WHAT THIS TASK INVOLVES
Please filter the data down to the lines that include the word "shipping" and copy them.

Segment Start: MATERIAL SHOWN

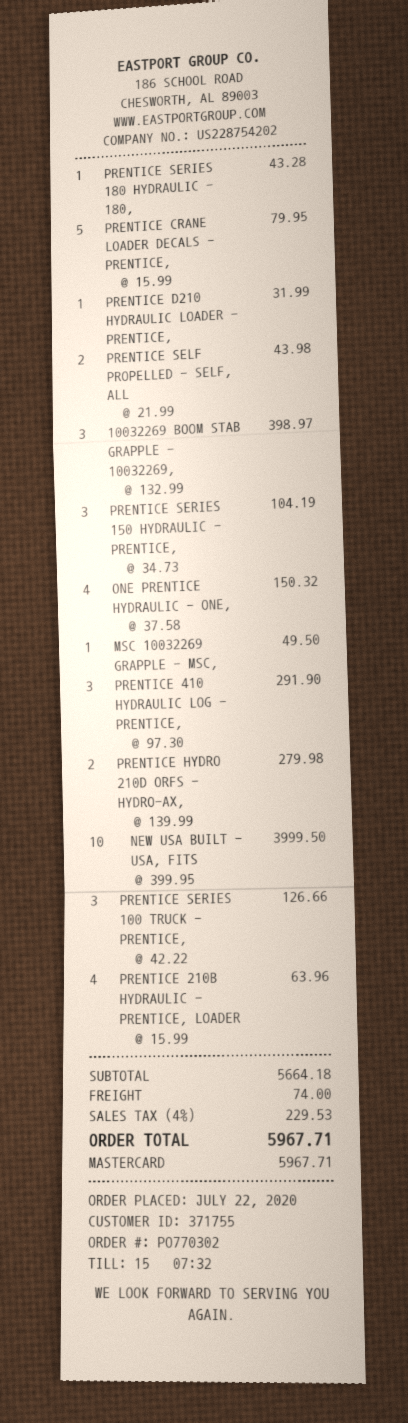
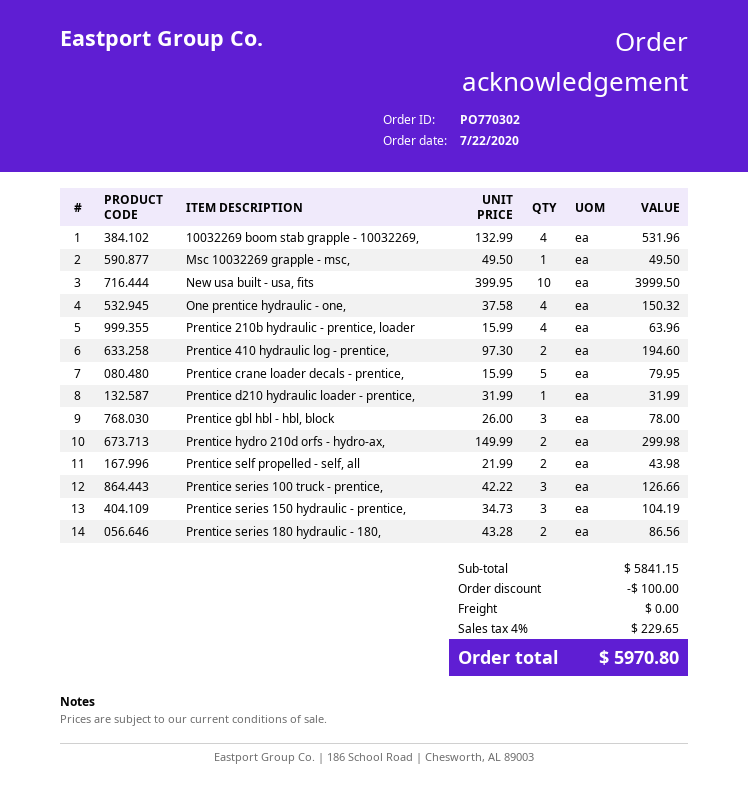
PRENTICE SERIES 180 HYDRAULIC - 180,: 1 x 43.28 = 43.28 -> 2 x 43.28 = 86.56
10032269 BOOM STAB GRAPPLE - 10032269,: 3 x 132.99 = 398.97 -> 4 x 132.99 = 531.96
PRENTICE 410 HYDRAULIC LOG - PRENTICE,: 3 x 97.30 = 291.90 -> 2 x 97.30 = 194.60
PRENTICE HYDRO 210D ORFS - HYDRO-AX,: 2 x 139.99 = 279.98 -> 2 x 149.99 = 299.98
Prentice gbl hbl - hbl, block: none -> 3 x 26.00 = 78.00
subtotal: 5664.18 -> 5841.15
discount: none -> 100.00
shipping: 74.00 -> 0.00
tax: 4% = 229.53 -> 4% = 229.65
total: 5967.71 -> 5970.80

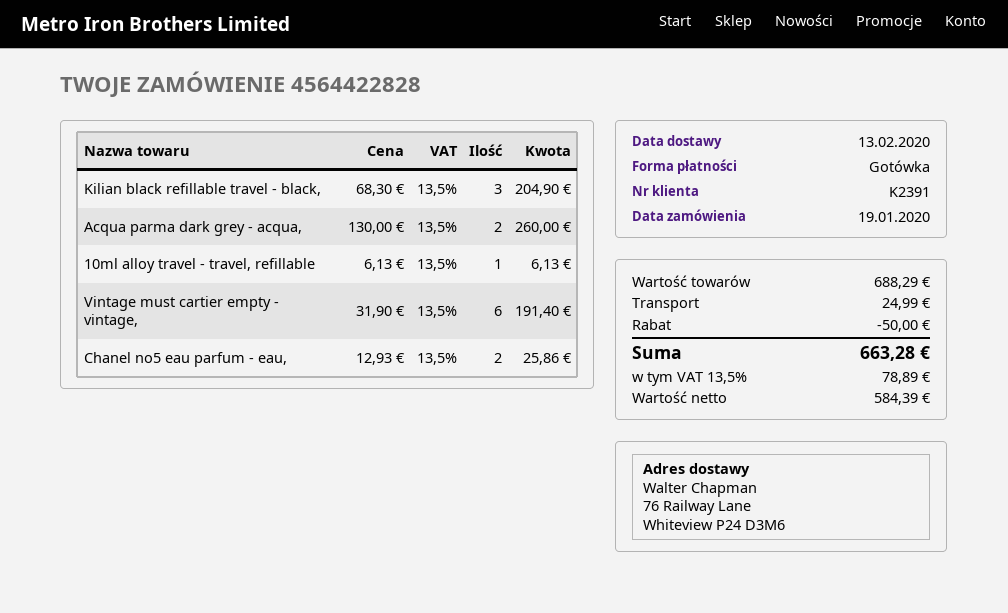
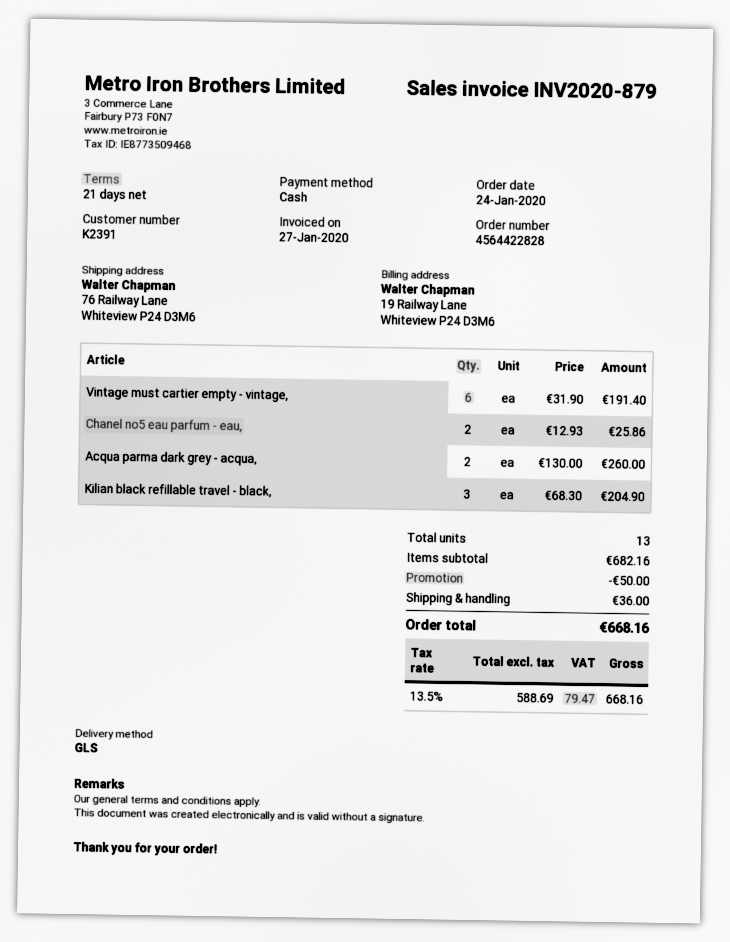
order date: 2020-01-19 -> 2020-01-24
10ml alloy travel - travel, refillable: 1 x 6.13 = 6.13 -> none
subtotal: 688.29 -> 682.16
shipping: 24.99 -> 36.00
net: 584.39 -> 588.69
tax: 13.5% = 78.89 -> 13.5% = 79.47
total: 663.28 -> 668.16

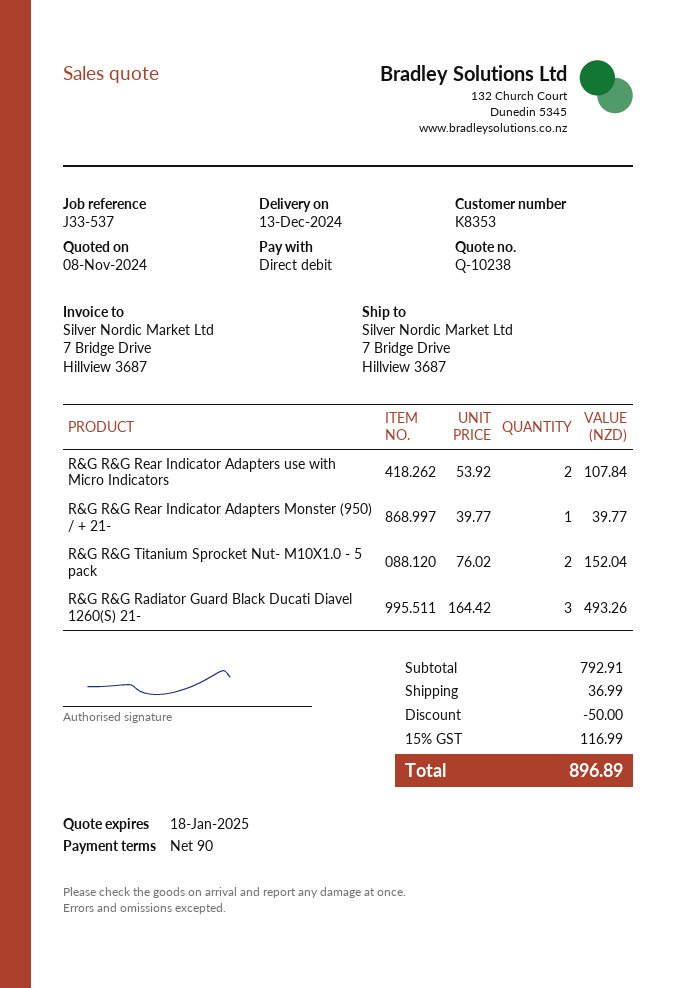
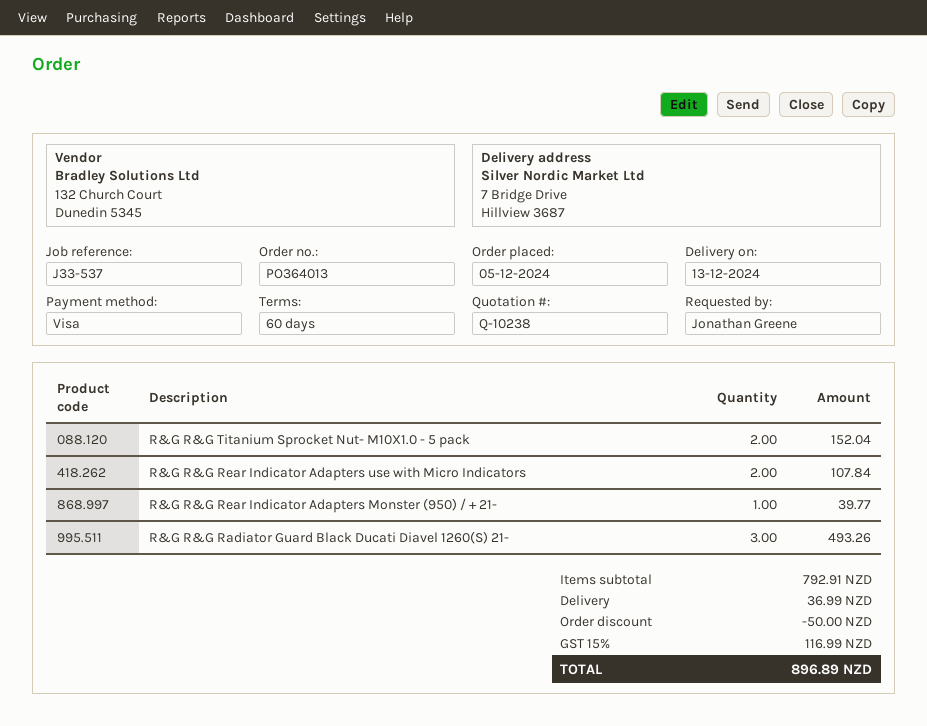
payment terms: 90 days -> 60 days
payment method: direct debit -> Visa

Segment End: MATERIAL SHOWN

WRITTEN RESPONSE
shipping: 74.00 -> 0.00
shipping: 24.99 -> 36.00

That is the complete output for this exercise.